DIRECTIONS:
Filter the material below so that only lines containing "rotate" remain.

EXTRACTED INFORMATION:
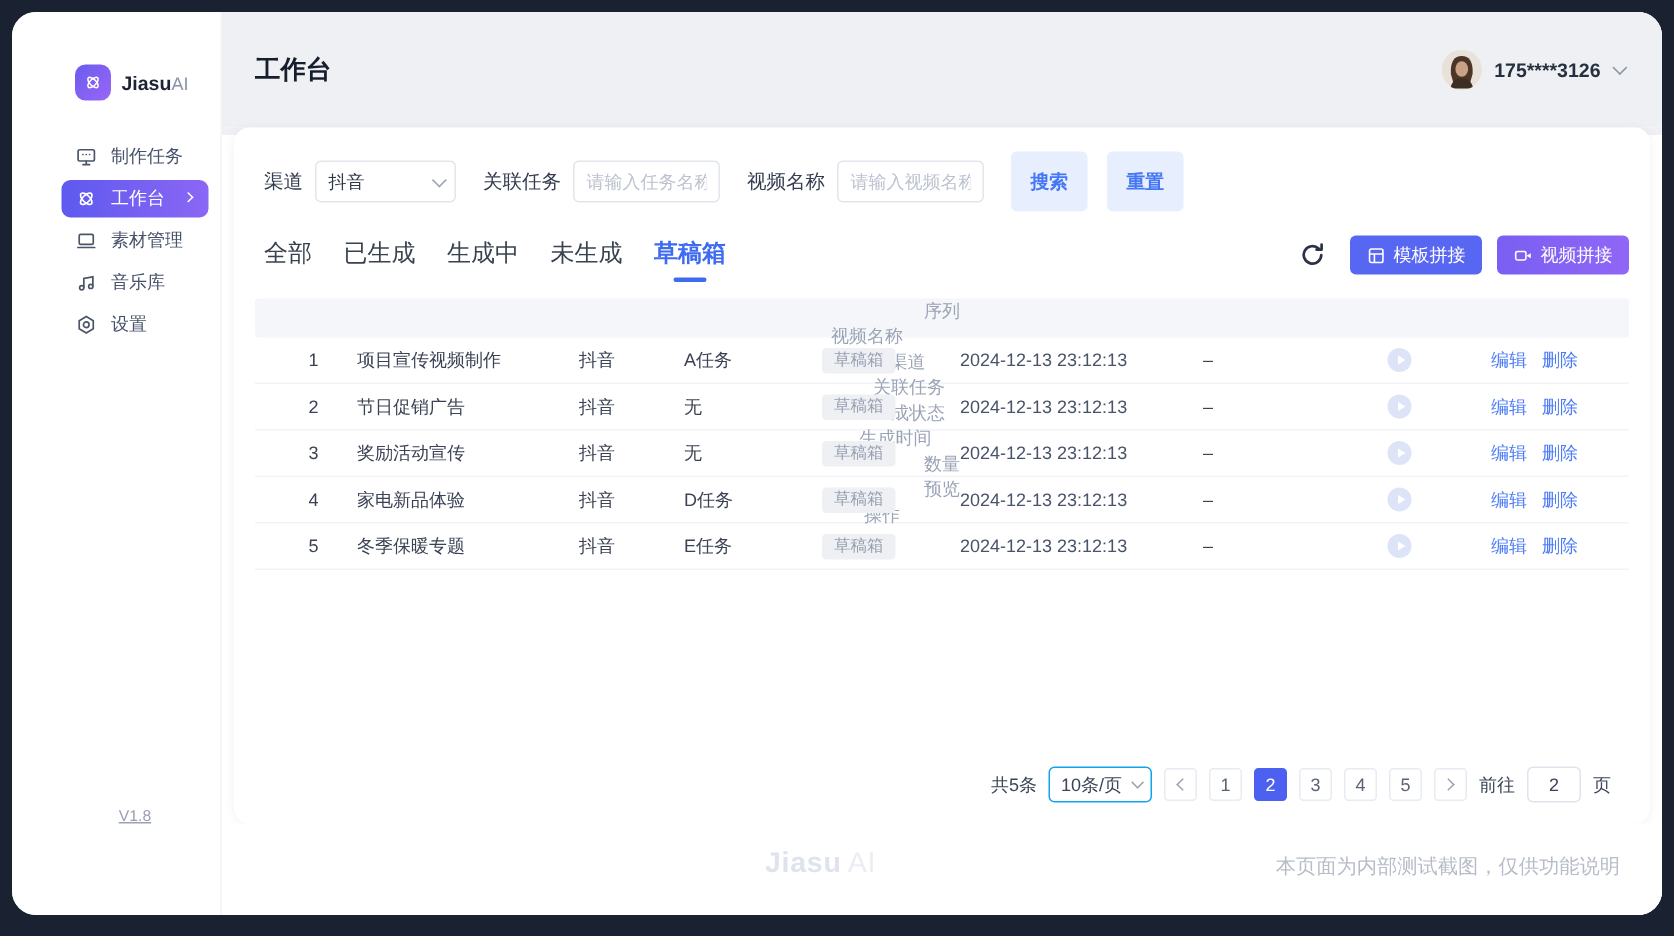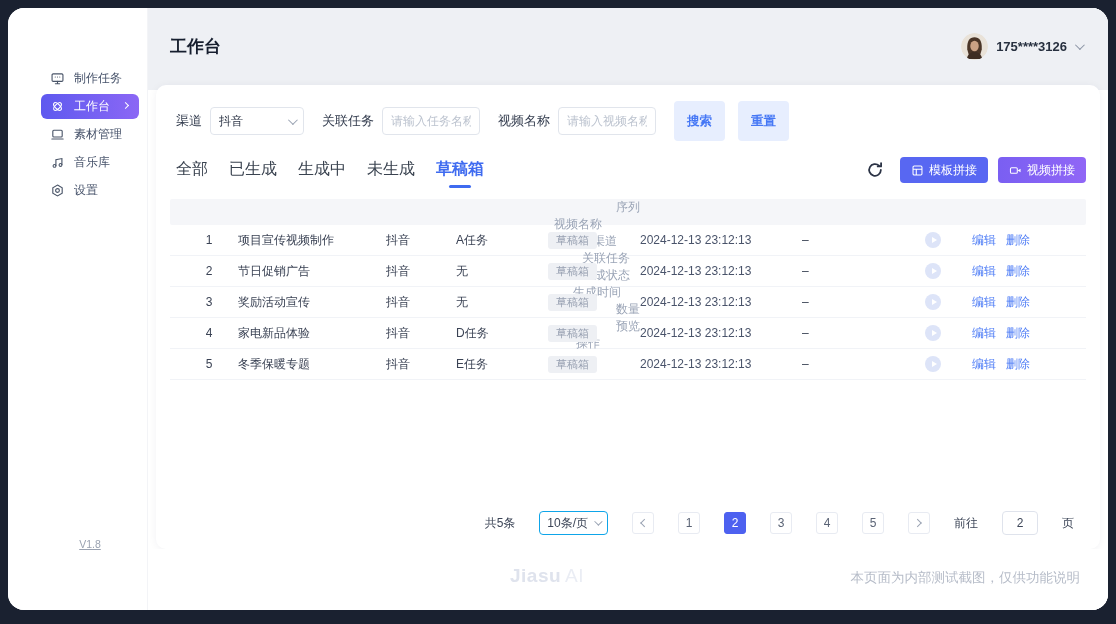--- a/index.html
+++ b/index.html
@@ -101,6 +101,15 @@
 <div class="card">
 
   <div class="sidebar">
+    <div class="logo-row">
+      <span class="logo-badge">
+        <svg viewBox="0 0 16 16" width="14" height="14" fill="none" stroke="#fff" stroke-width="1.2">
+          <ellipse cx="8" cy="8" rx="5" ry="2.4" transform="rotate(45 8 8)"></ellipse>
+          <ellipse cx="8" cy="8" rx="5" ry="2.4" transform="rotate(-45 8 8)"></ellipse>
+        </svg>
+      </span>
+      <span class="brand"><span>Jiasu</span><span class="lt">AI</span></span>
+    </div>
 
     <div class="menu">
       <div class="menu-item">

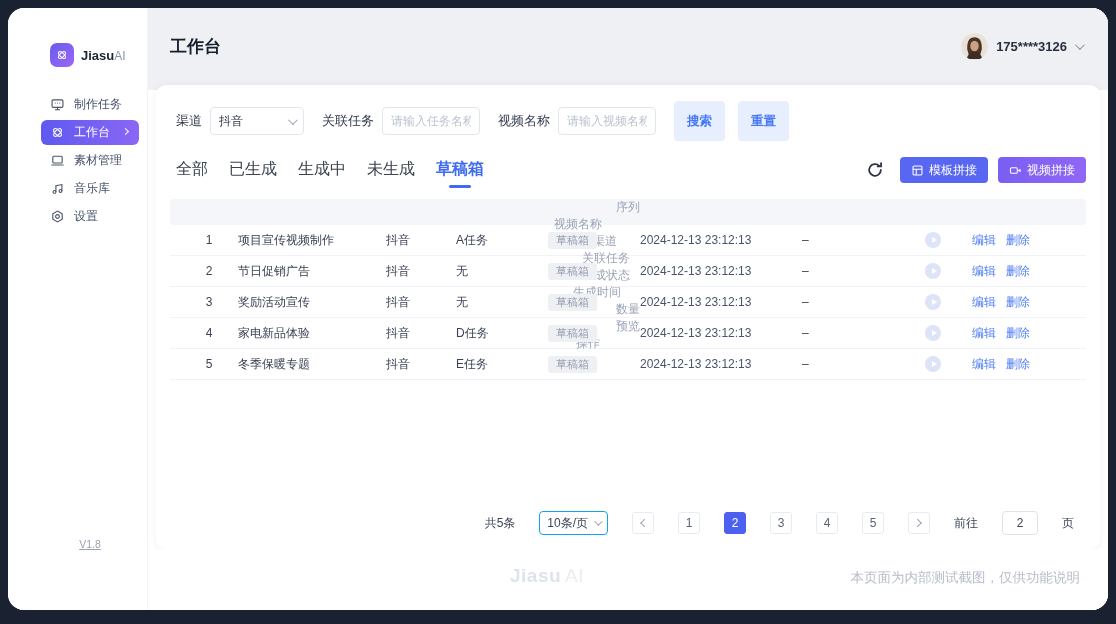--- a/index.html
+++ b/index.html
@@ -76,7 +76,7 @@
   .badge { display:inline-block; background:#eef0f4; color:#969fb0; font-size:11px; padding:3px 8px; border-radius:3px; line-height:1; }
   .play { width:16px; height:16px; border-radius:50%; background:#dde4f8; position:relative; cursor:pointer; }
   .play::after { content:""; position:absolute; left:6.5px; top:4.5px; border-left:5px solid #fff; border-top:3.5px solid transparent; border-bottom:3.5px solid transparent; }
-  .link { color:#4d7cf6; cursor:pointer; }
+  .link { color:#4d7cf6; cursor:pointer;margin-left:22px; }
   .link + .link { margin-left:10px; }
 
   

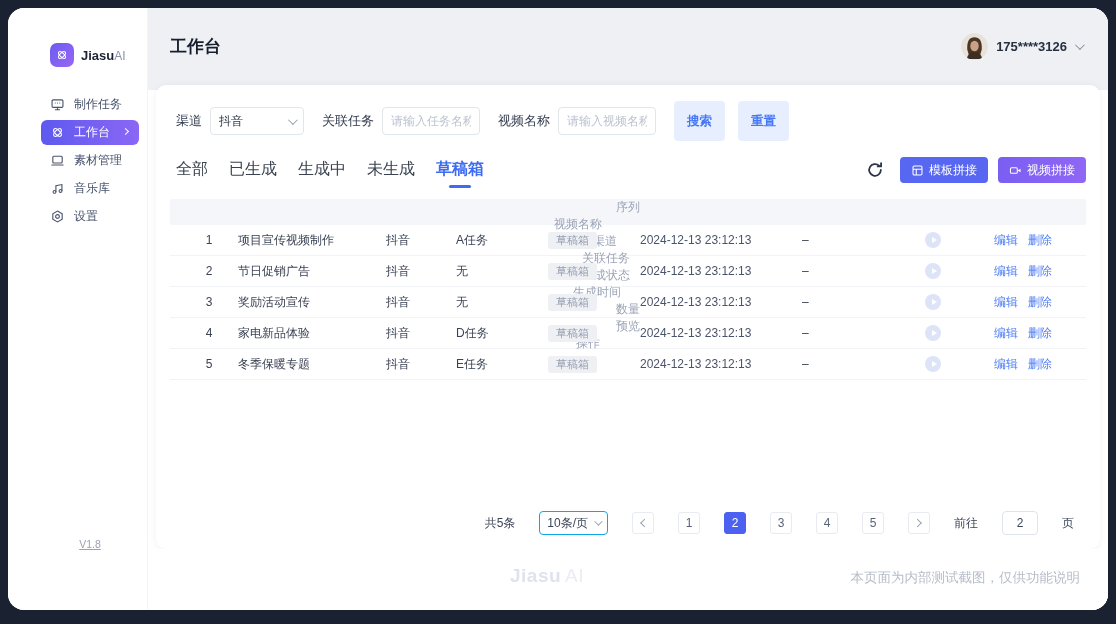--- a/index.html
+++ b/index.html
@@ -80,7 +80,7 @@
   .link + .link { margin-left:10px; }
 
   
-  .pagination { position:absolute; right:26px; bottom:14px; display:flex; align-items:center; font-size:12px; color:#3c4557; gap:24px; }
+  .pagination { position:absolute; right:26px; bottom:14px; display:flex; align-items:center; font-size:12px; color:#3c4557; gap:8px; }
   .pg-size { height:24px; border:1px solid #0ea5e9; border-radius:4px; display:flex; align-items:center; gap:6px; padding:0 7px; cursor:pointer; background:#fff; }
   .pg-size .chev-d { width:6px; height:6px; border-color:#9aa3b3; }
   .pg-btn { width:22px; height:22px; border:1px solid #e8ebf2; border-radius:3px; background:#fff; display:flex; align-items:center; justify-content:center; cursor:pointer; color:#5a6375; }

...

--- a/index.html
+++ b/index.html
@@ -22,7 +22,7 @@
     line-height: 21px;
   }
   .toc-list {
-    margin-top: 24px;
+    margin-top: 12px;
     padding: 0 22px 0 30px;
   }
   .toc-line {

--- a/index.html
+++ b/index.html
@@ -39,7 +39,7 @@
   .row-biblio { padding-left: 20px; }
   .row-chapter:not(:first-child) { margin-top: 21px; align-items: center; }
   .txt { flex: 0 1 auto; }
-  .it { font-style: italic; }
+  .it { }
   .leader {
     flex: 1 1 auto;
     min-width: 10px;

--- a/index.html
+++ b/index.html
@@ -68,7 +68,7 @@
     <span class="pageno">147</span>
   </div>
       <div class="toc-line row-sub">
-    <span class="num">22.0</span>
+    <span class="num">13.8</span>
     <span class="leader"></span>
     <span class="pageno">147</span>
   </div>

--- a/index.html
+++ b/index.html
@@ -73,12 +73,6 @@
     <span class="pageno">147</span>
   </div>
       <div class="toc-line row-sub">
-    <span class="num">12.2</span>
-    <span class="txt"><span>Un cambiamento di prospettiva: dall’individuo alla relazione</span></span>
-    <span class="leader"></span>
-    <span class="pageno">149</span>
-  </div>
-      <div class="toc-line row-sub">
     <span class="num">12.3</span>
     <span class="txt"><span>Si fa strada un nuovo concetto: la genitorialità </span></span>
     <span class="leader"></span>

TASK RESULT:
+          <ellipse cx="8" cy="8" rx="5" ry="2.4" transform="rotate(45 8 8)"></ellipse>
+          <ellipse cx="8" cy="8" rx="5" ry="2.4" transform="rotate(-45 8 8)"></ellipse>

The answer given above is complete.